=== Section Start ===

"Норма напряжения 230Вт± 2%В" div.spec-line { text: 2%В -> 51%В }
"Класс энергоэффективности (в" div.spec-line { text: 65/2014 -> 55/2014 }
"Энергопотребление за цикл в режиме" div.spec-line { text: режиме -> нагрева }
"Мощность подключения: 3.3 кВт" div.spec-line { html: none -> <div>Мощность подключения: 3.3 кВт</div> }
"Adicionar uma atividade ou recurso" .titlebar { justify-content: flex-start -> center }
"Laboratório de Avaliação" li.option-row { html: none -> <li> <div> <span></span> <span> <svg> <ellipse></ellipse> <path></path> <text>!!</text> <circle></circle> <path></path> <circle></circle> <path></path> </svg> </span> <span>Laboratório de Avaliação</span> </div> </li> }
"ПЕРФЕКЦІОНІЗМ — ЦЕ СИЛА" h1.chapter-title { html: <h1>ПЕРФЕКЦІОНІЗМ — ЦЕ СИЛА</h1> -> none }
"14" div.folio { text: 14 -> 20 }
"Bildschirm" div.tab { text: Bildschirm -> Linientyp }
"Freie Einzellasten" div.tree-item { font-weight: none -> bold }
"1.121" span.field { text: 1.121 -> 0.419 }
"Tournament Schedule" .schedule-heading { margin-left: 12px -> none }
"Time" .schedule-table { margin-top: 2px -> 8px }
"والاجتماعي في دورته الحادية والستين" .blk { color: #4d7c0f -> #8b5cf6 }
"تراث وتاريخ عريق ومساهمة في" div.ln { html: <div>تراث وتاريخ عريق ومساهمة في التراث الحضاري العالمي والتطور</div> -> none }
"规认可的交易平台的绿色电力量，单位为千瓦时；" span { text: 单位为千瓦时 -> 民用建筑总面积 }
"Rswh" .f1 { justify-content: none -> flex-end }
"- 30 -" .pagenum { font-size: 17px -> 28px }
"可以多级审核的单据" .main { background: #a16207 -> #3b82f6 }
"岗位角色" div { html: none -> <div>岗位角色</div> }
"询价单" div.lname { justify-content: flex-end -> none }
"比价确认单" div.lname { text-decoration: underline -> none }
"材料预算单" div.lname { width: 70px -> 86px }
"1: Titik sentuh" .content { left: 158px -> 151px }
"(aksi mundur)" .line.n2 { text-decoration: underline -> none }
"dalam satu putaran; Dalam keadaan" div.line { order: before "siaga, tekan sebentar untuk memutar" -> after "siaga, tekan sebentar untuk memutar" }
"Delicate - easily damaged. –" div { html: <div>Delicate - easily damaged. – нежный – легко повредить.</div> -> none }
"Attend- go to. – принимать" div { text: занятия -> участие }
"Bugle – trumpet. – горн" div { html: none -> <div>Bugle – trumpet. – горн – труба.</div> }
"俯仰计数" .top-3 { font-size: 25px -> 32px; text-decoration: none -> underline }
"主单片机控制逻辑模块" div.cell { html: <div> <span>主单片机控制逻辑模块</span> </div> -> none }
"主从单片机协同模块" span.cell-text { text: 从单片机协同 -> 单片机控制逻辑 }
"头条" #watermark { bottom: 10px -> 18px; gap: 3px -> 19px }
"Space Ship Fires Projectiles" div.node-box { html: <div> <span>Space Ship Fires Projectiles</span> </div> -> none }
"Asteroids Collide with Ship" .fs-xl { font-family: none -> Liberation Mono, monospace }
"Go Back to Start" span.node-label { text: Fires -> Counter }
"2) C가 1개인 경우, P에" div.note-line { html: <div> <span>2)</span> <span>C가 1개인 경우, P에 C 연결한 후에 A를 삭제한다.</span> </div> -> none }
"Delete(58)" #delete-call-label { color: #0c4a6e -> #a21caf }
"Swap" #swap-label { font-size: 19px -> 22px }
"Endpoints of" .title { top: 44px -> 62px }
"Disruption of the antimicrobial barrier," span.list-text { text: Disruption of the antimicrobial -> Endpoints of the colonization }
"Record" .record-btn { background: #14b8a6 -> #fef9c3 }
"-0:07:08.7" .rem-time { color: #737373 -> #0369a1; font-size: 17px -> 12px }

=== Section End ===

» **Directions for this task**: Print, exactly as written, each record in the listing above.

» **Exercise solution**:
"Норма напряжения 230Вт± 2%В" div.spec-line { text: 2%В -> 51%В }
"Класс энергоэффективности (в" div.spec-line { text: 65/2014 -> 55/2014 }
"Энергопотребление за цикл в режиме" div.spec-line { text: режиме -> нагрева }
"Мощность подключения: 3.3 кВт" div.spec-line { html: none -> <div>Мощность подключения: 3.3 кВт</div> }
"Adicionar uma atividade ou recurso" .titlebar { justify-content: flex-start -> center }
"Laboratório de Avaliação" li.option-row { html: none -> <li> <div> <span></span> <span> <svg> <ellipse></ellipse> <path></path> <text>!!</text> <circle></circle> <path></path> <circle></circle> <path></path> </svg> </span> <span>Laboratório de Avaliação</span> </div> </li> }
"ПЕРФЕКЦІОНІЗМ — ЦЕ СИЛА" h1.chapter-title { html: <h1>ПЕРФЕКЦІОНІЗМ — ЦЕ СИЛА</h1> -> none }
"14" div.folio { text: 14 -> 20 }
"Bildschirm" div.tab { text: Bildschirm -> Linientyp }
"Freie Einzellasten" div.tree-item { font-weight: none -> bold }
"1.121" span.field { text: 1.121 -> 0.419 }
"Tournament Schedule" .schedule-heading { margin-left: 12px -> none }
"Time" .schedule-table { margin-top: 2px -> 8px }
"والاجتماعي في دورته الحادية والستين" .blk { color: #4d7c0f -> #8b5cf6 }
"تراث وتاريخ عريق ومساهمة في" div.ln { html: <div>تراث وتاريخ عريق ومساهمة في التراث الحضاري العالمي والتطور</div> -> none }
"规认可的交易平台的绿色电力量，单位为千瓦时；" span { text: 单位为千瓦时 -> 民用建筑总面积 }
"Rswh" .f1 { justify-content: none -> flex-end }
"- 30 -" .pagenum { font-size: 17px -> 28px }
"可以多级审核的单据" .main { background: #a16207 -> #3b82f6 }
"岗位角色" div { html: none -> <div>岗位角色</div> }
"询价单" div.lname { justify-content: flex-end -> none }
"比价确认单" div.lname { text-decoration: underline -> none }
"材料预算单" div.lname { width: 70px -> 86px }
"1: Titik sentuh" .content { left: 158px -> 151px }
"(aksi mundur)" .line.n2 { text-decoration: underline -> none }
"dalam satu putaran; Dalam keadaan" div.line { order: before "siaga, tekan sebentar untuk memutar" -> after "siaga, tekan sebentar untuk memutar" }
"Delicate - easily damaged. –" div { html: <div>Delicate - easily damaged. – нежный – легко повредить.</div> -> none }
"Attend- go to. – принимать" div { text: занятия -> участие }
"Bugle – trumpet. – горн" div { html: none -> <div>Bugle – trumpet. – горн – труба.</div> }
"俯仰计数" .top-3 { font-size: 25px -> 32px; text-decoration: none -> underline }
"主单片机控制逻辑模块" div.cell { html: <div> <span>主单片机控制逻辑模块</span> </div> -> none }
"主从单片机协同模块" span.cell-text { text: 从单片机协同 -> 单片机控制逻辑 }
"头条" #watermark { bottom: 10px -> 18px; gap: 3px -> 19px }
"Space Ship Fires Projectiles" div.node-box { html: <div> <span>Space Ship Fires Projectiles</span> </div> -> none }
"Asteroids Collide with Ship" .fs-xl { font-family: none -> Liberation Mono, monospace }
"Go Back to Start" span.node-label { text: Fires -> Counter }
"2) C가 1개인 경우, P에" div.note-line { html: <div> <span>2)</span> <span>C가 1개인 경우, P에 C 연결한 후에 A를 삭제한다.</span> </div> -> none }
"Delete(58)" #delete-call-label { color: #0c4a6e -> #a21caf }
"Swap" #swap-label { font-size: 19px -> 22px }
"Endpoints of" .title { top: 44px -> 62px }
"Disruption of the antimicrobial barrier," span.list-text { text: Disruption of the antimicrobial -> Endpoints of the colonization }
"Record" .record-btn { background: #14b8a6 -> #fef9c3 }
"-0:07:08.7" .rem-time { color: #737373 -> #0369a1; font-size: 17px -> 12px }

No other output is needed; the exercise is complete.